Exercise ▸
From the material below, tally every line containing "bottom"; reply with the total only.

Provided material ▸
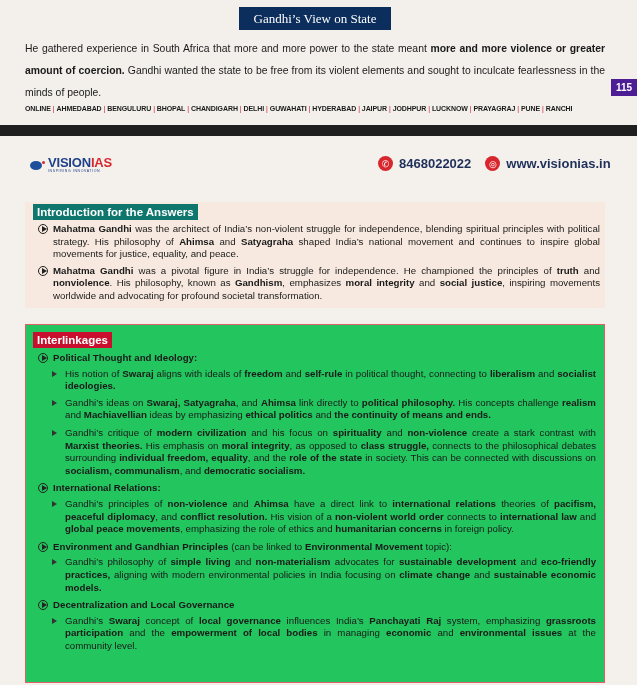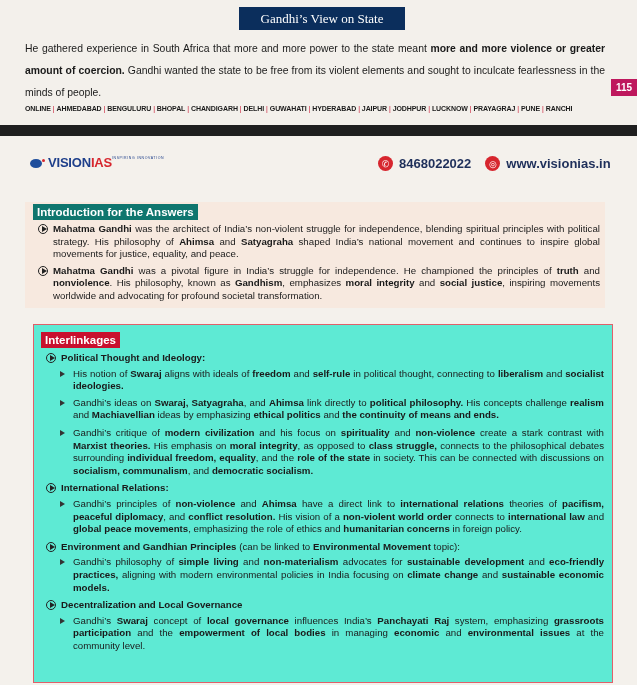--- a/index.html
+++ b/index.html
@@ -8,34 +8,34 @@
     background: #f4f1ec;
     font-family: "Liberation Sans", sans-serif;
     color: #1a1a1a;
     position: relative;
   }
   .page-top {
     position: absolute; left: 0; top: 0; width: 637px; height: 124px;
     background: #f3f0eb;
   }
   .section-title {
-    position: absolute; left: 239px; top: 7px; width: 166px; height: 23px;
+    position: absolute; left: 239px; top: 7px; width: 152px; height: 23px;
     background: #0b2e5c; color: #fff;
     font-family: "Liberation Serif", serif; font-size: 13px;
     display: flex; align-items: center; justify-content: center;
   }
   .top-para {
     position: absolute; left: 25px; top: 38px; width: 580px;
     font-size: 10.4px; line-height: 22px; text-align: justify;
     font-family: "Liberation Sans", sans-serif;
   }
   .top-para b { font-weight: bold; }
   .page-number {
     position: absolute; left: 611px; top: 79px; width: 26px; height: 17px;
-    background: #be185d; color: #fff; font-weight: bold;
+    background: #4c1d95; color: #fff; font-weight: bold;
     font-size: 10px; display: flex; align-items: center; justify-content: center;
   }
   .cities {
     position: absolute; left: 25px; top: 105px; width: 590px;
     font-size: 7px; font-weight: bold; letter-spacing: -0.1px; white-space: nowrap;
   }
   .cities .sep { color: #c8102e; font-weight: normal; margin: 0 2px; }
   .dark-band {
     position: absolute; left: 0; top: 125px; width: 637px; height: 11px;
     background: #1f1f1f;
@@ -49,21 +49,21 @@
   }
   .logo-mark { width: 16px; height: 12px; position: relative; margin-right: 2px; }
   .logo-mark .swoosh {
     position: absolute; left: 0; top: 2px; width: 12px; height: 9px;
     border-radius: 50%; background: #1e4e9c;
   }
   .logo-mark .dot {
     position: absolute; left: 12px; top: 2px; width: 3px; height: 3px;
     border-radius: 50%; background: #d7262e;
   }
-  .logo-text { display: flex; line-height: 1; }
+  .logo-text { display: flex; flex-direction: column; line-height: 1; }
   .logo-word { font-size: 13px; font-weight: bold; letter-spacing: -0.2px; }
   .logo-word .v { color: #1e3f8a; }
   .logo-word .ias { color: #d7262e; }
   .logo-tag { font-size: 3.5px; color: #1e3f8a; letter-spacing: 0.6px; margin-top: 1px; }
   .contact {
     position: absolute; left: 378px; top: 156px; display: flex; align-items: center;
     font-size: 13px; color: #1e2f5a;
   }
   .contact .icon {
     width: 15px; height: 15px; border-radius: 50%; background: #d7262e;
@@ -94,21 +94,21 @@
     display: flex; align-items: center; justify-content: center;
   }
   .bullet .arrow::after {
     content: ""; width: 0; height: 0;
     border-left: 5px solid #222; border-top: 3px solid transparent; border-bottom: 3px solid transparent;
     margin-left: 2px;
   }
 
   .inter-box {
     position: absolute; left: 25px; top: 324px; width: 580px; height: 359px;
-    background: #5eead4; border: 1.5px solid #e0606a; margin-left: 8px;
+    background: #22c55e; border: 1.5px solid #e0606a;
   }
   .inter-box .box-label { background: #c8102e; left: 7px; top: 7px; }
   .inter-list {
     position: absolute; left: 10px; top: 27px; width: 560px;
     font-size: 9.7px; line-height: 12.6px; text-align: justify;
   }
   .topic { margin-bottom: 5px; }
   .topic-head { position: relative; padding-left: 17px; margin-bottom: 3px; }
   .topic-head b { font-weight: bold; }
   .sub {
...
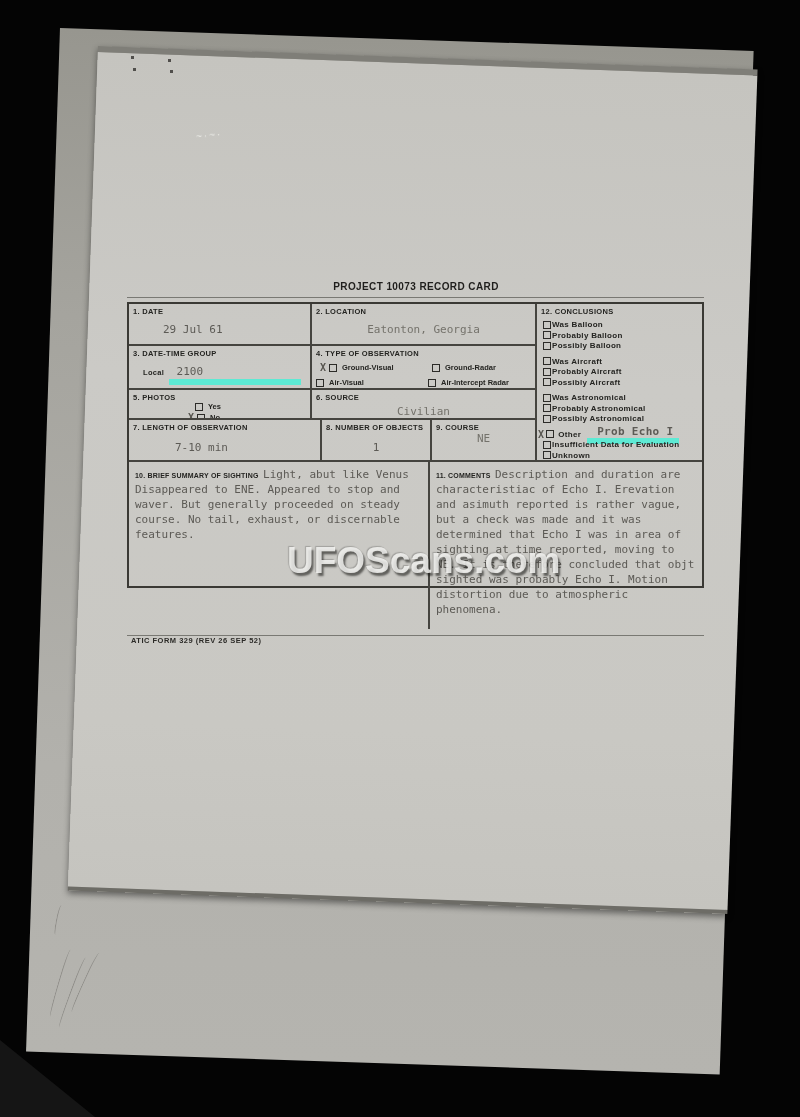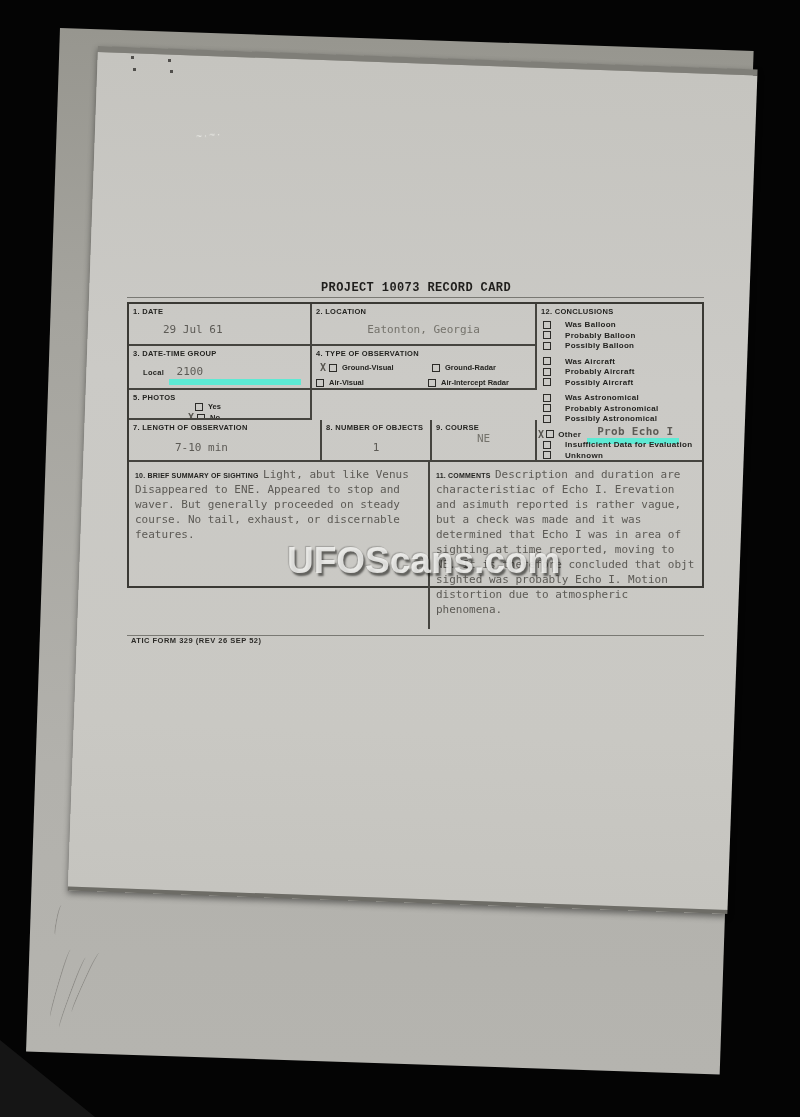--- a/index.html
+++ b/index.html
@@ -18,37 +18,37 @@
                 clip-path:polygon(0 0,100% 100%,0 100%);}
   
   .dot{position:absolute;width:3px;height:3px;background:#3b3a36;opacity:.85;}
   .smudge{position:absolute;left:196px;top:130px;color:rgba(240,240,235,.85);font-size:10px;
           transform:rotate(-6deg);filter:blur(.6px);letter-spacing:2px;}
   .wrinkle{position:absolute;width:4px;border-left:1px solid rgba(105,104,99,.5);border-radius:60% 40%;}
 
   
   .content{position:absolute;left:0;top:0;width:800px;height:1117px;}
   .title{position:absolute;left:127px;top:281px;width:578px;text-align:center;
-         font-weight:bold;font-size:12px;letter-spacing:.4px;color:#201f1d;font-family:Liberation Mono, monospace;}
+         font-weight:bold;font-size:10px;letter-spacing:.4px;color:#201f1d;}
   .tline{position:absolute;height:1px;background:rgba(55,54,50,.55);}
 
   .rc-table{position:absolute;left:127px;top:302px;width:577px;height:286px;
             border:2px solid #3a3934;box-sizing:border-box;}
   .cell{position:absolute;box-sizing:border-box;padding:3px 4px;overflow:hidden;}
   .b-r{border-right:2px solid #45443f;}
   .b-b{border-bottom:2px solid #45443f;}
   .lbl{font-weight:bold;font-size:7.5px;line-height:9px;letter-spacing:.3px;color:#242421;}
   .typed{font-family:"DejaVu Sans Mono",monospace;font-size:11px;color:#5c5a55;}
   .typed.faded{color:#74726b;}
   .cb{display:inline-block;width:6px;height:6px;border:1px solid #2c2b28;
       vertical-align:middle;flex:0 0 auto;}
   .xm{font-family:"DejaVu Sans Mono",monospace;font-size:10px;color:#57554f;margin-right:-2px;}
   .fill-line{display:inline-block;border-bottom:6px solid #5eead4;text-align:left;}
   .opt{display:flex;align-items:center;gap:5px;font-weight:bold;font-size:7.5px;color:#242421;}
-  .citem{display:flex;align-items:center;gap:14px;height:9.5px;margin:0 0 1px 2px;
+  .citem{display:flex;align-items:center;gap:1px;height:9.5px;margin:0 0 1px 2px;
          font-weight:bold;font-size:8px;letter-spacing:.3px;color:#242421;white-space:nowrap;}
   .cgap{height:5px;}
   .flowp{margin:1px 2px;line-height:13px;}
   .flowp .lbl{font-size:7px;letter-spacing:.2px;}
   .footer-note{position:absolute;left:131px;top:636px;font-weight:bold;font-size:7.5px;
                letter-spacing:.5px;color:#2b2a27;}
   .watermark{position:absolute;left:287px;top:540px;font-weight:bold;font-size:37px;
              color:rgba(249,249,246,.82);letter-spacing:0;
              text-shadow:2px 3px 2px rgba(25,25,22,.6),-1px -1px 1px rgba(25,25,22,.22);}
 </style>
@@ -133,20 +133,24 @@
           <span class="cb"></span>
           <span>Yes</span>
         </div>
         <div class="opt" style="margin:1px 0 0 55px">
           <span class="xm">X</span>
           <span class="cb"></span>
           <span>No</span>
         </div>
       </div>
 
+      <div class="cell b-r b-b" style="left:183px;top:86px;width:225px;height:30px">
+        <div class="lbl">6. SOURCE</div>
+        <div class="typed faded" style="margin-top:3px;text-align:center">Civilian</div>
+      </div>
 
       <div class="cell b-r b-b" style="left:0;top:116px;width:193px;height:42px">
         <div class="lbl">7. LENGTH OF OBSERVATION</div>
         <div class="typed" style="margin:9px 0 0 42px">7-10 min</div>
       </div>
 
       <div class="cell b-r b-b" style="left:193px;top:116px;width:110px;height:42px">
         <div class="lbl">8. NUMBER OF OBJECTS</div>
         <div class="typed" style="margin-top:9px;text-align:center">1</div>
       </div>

Response to this task ▸
5